Петух, наклонив голову, в изумлении следил за ним. Виолинка взвизгивала от восхищения. Отшельник поймал несколько солнечных лучей и вплёл в эту новую огромную тень золотую ленту. Вздыбив шерсть, Мышибрат смотрел, как с каждым движением его тела по стене передвигается полосатая тень тигра.

— Ну, что? Теперь ты доволен? — улыбнулся ему ботаник, выпустив из кулака остаток пойманных лучей.

— Ты самый великий в мире учёный, — мяукнул Мышибрат и подпрыгнул от радости. Его полосатая тень бесшумно изгибалась по стене, пугая щебечущих ласточек.

— Я покажу вам кратчайшую дорогу до границы. Вам пора в путь.

— Мы не проберёмся через чащу, — прошептала Виолинка: — ежевика так царапается!..

— Не бойтесь… Смотрите, вот здесь проходит тропинка, — и ботаник указал на открывшийся вдруг между стенами бора просвет. Под сводами деревьев было темно и сыро, но далеко-далеко друзья увидели белую ленту дороги и плывущие в солнечном небе облака.

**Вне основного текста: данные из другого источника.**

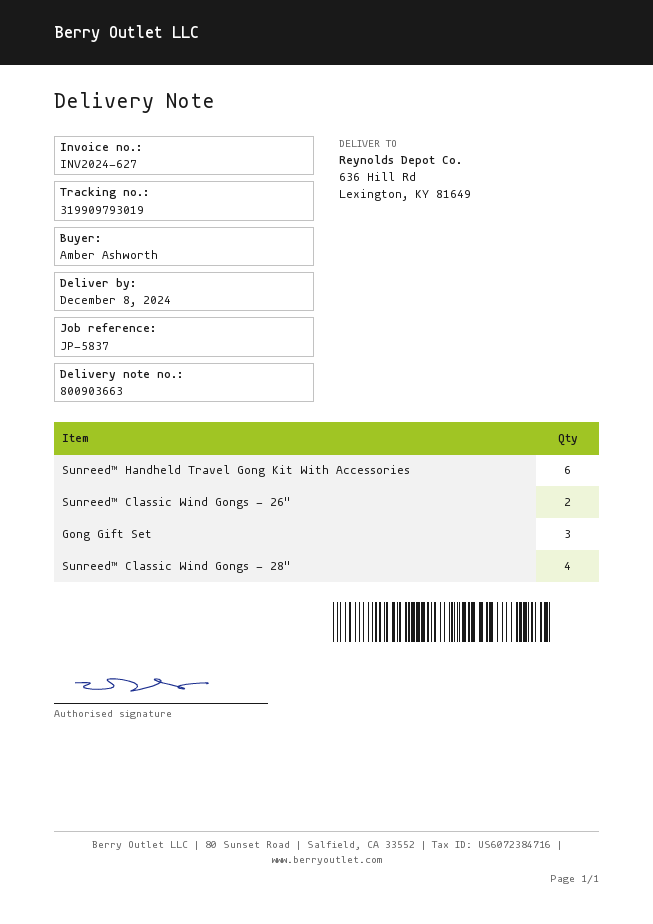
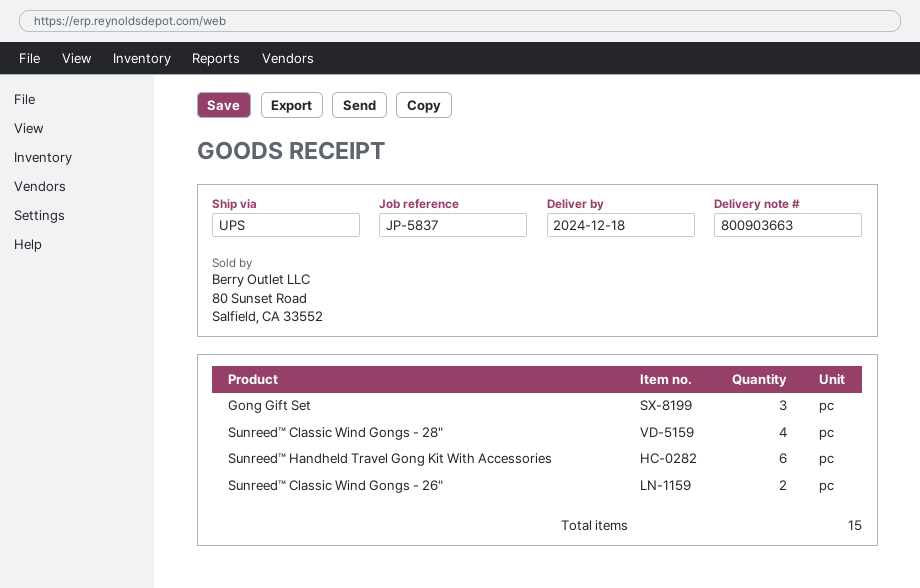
delivery date: 2024-12-08 -> 2024-12-18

— О, да ведь тут легко пройти! — крикнула Хитраска.

— Спасибо тебе за исцеление, спасибо за доброту и ласку, — звери крепко жали ему руки.

— Идите спокойно.

Хотя некоторое время учёный неподвижно стоял, глядя им вслед, его фигура расплывалась и исчезала, тая среди деревьев. В последний раз блеснул берёстой седой волос и сверкнули голубизной глаза, словно смеющийся в зелени родник. Когда друзья прошли еще немного, они увидели, что лес закрывается за ними, точно книга. Просвет смыкался, в гуще ветвей пел птичий хор, травы струили пьянящий запах.

Друзей охватила необыкновенная радость. Вместе с лучами дневного солнца их сердца наполнили покой и вера в быстрый конец тяжёлых странствий. При взгляде на Виолинку, такую же некрасивую, как и прежде, но же изменившуюся и полную какой-то внутренней прелести, глаза взволнованного петуха подёрнулись влагой, он схватил рожок и начал играть старые военные песни. Изумлённые деревья зашумели, а птицы только посвистывали от удивления. Петуху подпевали его друзья, и среди их весёлых голосов особенно выделялся дискант Хитраски:

«Ехали драгуны на Блаблацию…» —

или старинная песня разлуки:

«Милая, рожок поёт, Бутерброд не лезет в рот? Ах, прощай! К сёдлам пригнаны колбасы, Ротный в гневе, — дай припасы, Едем в дальний край! Возвращусь я знаменитым, С орденами, с аппетитом, — Лавром увенчай!»